Rat problems? In D.C., data could help
Connecting state and local government leaders
Washington, D.C., has created the Lab @ DC help make policy decisions driven by what’s in the numbers. Rodent abatement is one initiative.
Governments are trying a wide range of approaches to enable and encourage data-based decision-making: standing up data teams, creating chief data officer positions and building open data portals. Now Washington D.C. has created the Lab @ DC help make policy decisions driven by what’s in the numbers.
The Lab, which is based in the Office of the City Administrator, has been up and running for most of this year, but it’s formal announcement wasn’t until late July. It’s mission, according to Lab Director David Yokum, is “injecting a pretty serious scientific capacity right in the nerve center of government.”
The staff is made up of data scientists who have diverse backgrounds in math, computer science and social science. Currently, they’re working on 17 different initiatives.
Peter Casey, a senior data scientist at both the Office of the Chief Technology Officer and at Lab @ DC, said the process for deciding what projects to tackle is “somewhat akin to peer review in the academic community.”
It starts with the original idea, Casey said, driven by a problem in the city, a policy debate, a piece of legislation before the City Council or anything else. From there, the Lab @ DC team works with the city agency that would be in charge of that particular area. Casey, for example, is working on a project dealing with rat control, so he worked with the city’s Department of Health and its rodent control team. These ideas are then presented in the form of a memo to a committee of members within the lab; if approved, a pre-analysis is then developed and publically published.
The lab is using existing public data and datasets it creates itself in the form of randomized control trials.
Casey’s project on rat abatement is using data from 311 calls.
“The way that works is we’re drawing from existing 311 data to figure out where we’re getting calls from and where -- when we send our rodent control team out -- they’re actually finding and being able to treat rat burrows,” he explained. “We’re then going to try and predict those locations using environmental variables that are known to be predictive of rat ecology as well as information about the geography of the city, such as where we have lots of restaurants, where we have lots of construction, where people are most concentrated.”
It would have been easy for Casey to write such a model using the public data before now, he said, but there is significant context that is important to understand before writing the code. In his time with the rodent control tea, Casey learned why the spreadsheet looks the way it does: Why do less-urban areas have fewer 311 rodent calls? What environmental factors lead to rats? It also helped him determine -- thanks to conversations he had with a rodentologist -- that his unit of analysis should be the census block, because rats don’t like crossing streets or other natural barriers like rivers, Casey said.
Other projects the lab is currently working on include studying the effectiveness of body cameras, trying to use predictive modeling to improve housing inspections and assisting in efforts to reform the city’s criminal code.
Right now, the Lab @ DC team is using a variety of different methods to analyze its data, including R, Python and others. But also uses JupyterHub, an interface for scripting in python, running on a Microsoft Azure server. And “as a team we’re trying to develop our capacity to work in Python,” Casey said.
The Lab borrowed most of its data policy from the existing D.C. policy, he said. But data ethics are also a major consideration, because of how harmful a model can be if it isn’t written correctly.
“Machine learning models can perpetuate historic inequalities that are a part of the society we live in,” Casey said, “and we have to be constantly vigilant about how to use the data we have to serve our populations and avoid that as a possibility.”

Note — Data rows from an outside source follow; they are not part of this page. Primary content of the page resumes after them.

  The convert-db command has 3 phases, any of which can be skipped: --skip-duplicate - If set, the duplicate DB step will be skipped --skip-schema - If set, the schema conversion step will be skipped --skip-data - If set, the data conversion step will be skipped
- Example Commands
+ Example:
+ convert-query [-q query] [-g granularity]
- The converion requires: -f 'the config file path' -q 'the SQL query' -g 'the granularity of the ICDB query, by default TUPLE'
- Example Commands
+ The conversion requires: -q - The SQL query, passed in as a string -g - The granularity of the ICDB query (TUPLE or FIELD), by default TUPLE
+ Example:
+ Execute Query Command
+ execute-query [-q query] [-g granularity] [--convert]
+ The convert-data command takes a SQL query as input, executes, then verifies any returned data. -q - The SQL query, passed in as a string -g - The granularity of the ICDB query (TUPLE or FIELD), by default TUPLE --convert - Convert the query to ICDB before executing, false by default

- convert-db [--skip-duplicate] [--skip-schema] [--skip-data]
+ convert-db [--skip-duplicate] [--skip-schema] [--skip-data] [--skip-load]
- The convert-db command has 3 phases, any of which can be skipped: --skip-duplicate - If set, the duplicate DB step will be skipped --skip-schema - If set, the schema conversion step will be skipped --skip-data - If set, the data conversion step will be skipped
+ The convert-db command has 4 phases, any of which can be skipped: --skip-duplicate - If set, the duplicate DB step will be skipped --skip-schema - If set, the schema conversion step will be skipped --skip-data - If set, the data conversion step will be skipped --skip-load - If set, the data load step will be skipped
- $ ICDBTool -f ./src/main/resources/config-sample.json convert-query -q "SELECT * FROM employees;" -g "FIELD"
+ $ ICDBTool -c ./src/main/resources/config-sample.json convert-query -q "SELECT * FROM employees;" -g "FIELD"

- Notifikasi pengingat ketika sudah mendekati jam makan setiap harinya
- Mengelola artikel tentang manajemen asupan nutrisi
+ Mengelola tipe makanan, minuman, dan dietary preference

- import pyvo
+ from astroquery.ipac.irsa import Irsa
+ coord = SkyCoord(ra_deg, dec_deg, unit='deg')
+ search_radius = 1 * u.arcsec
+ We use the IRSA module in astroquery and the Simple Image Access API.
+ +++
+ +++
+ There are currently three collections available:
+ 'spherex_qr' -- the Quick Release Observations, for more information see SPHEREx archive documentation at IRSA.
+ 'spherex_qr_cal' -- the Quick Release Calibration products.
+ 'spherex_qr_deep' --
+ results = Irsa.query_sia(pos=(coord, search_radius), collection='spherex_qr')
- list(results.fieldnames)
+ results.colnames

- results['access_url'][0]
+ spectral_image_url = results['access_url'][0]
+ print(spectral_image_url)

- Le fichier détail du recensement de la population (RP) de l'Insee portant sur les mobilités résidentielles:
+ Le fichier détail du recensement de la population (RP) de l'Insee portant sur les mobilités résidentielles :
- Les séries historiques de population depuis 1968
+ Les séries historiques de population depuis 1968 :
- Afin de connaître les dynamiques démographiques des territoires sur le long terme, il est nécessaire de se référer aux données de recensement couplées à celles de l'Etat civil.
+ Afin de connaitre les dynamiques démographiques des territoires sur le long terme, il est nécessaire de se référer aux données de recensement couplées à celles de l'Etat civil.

A big part of preventing that is having conversations about the worst-case scenario for vulnerable populations, he said. Yokum added that transparency about the data sources and the modeling decisions also helps in ensuring both ethical data use and public trust.
City Administrator Rashad Young said in a statement that the Lab @ DC will directly inform the decisions D.C. officials make.
“You can’t manage what you can’t measure and by using the scientific method we are getting the best possible measurements to inform how we manage the city,” Young said. “That means we are learning from the evidence that exists in the world, while taking the next step of generating our own evidence so that we can know what works in the DC context.”